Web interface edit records
——————————

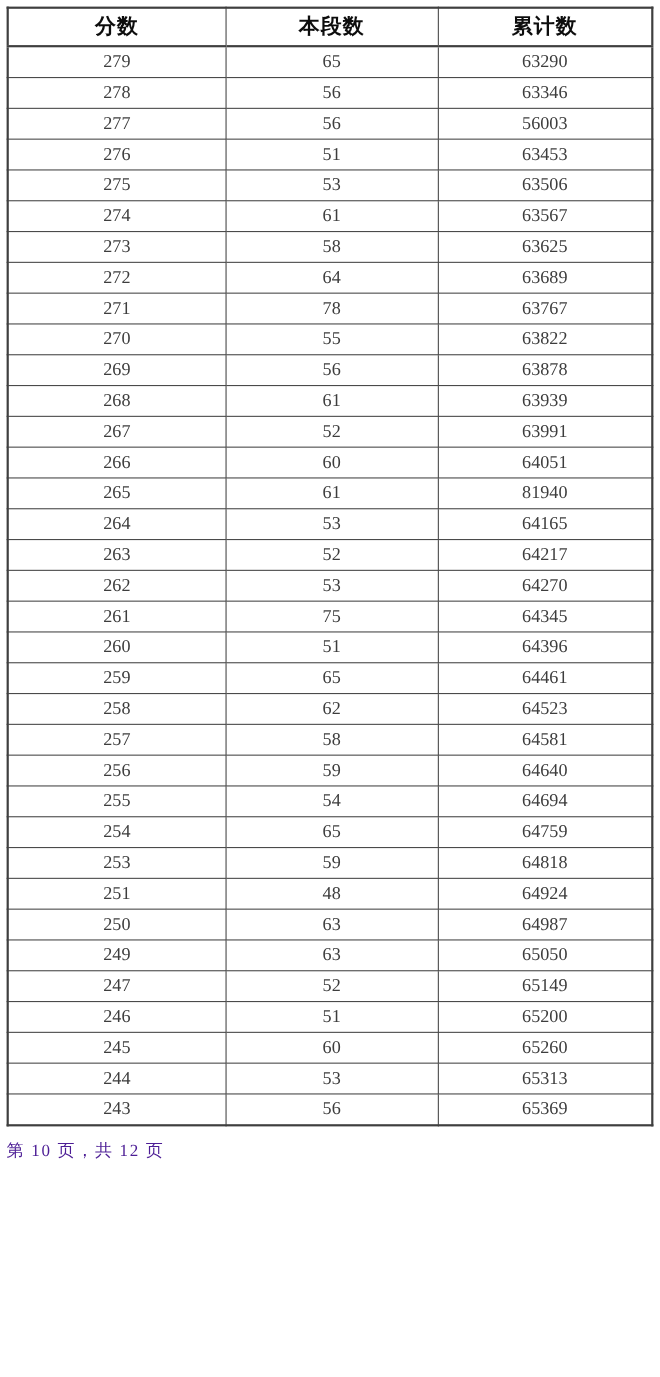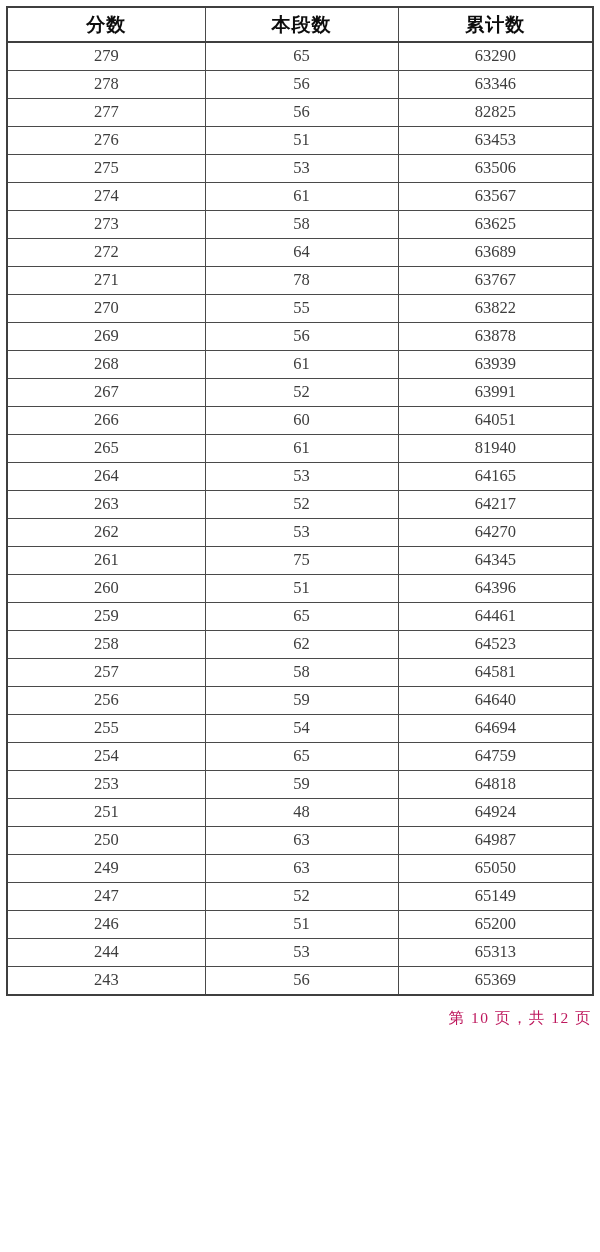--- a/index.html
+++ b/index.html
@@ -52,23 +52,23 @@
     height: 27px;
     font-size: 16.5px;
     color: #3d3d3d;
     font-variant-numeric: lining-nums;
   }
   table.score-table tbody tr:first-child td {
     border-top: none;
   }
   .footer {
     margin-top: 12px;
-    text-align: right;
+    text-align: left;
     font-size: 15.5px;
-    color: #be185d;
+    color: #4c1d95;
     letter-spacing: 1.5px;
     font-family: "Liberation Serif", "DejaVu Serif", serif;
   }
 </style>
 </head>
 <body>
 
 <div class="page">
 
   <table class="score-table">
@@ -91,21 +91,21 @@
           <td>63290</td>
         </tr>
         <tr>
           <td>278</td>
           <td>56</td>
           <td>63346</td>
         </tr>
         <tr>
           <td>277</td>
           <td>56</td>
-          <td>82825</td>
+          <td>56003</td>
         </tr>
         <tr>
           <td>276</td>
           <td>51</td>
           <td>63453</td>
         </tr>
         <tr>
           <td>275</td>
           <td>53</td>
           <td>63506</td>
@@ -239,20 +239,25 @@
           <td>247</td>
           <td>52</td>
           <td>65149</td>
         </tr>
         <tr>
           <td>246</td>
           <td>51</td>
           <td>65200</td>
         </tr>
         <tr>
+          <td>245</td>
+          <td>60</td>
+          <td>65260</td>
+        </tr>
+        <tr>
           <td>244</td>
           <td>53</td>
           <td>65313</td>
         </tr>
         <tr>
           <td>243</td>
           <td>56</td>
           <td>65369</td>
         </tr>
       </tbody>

——————————

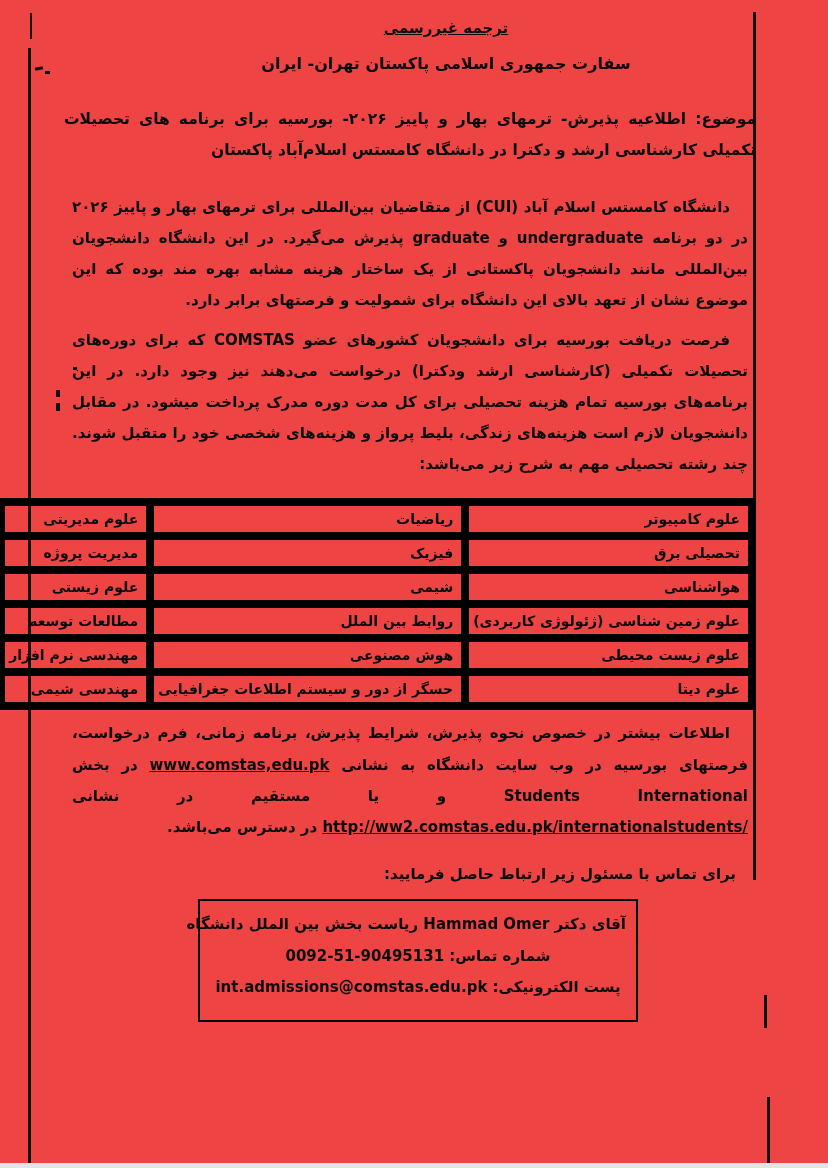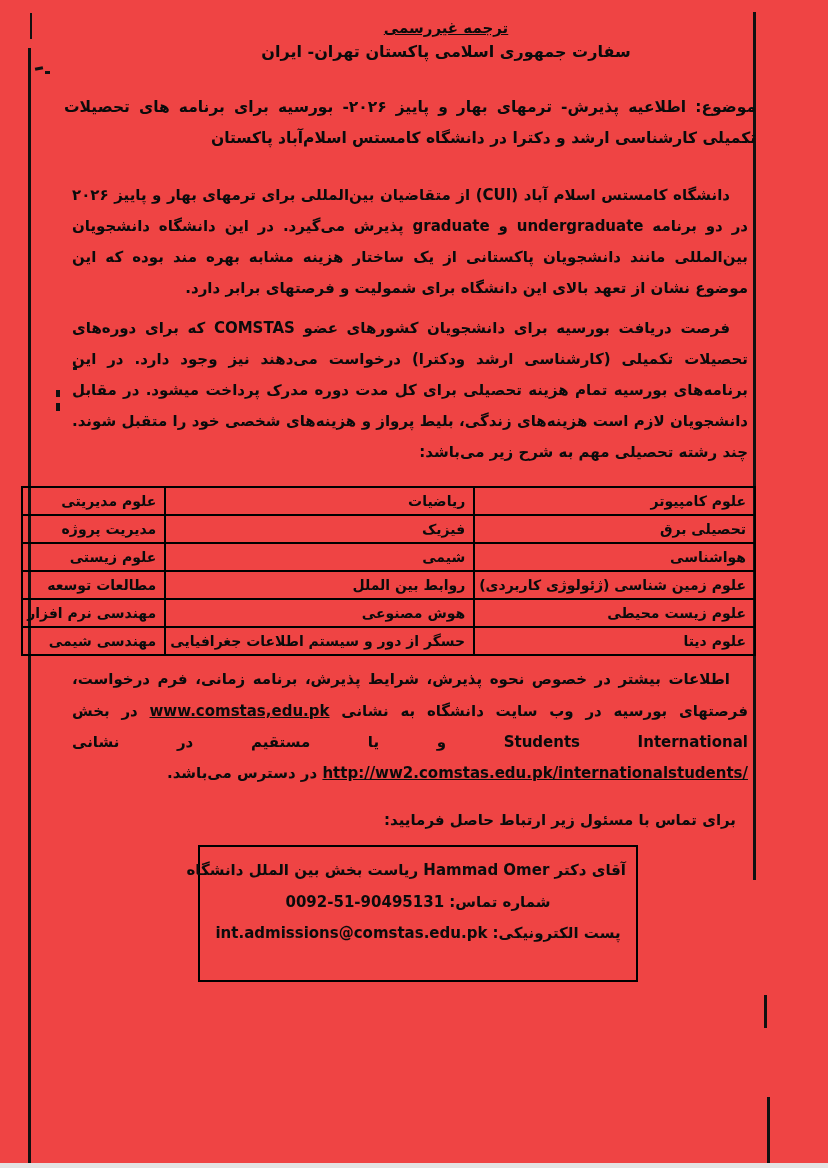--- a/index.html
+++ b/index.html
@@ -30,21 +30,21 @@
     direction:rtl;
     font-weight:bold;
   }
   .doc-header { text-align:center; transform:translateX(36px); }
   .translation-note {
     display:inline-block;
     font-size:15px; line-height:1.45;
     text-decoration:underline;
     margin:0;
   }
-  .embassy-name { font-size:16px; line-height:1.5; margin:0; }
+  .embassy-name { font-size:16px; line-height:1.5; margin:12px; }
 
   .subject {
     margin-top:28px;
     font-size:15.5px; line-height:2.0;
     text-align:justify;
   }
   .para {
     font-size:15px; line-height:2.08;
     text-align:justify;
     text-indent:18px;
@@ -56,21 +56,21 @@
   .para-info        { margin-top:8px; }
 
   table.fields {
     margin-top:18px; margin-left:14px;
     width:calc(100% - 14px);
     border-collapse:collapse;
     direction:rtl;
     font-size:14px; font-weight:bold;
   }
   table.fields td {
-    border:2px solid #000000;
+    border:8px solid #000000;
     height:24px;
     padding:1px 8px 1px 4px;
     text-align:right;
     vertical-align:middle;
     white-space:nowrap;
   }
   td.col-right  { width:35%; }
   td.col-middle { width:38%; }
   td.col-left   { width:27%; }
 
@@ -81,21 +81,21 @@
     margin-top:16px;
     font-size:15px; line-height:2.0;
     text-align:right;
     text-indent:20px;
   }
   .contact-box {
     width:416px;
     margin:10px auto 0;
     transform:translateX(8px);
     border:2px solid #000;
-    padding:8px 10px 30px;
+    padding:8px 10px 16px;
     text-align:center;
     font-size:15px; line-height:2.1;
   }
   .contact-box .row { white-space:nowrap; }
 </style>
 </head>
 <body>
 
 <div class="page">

——————————

TASK GOAL: Your response should be made up of the lines in the data that contain the word "size".

TASK ANSWER:
     font-size: 16.5px;
     font-size: 15.5px;
     font-size:15px; line-height:1.45;
-  .embassy-name { font-size:16px; line-height:1.5; margin:0; }
+  .embassy-name { font-size:16px; line-height:1.5; margin:12px; }
     font-size:15.5px; line-height:2.0;
     font-size:15px; line-height:2.08;
     font-size:14px; font-weight:bold;
     font-size:15px; line-height:2.0;
     font-size:15px; line-height:2.1;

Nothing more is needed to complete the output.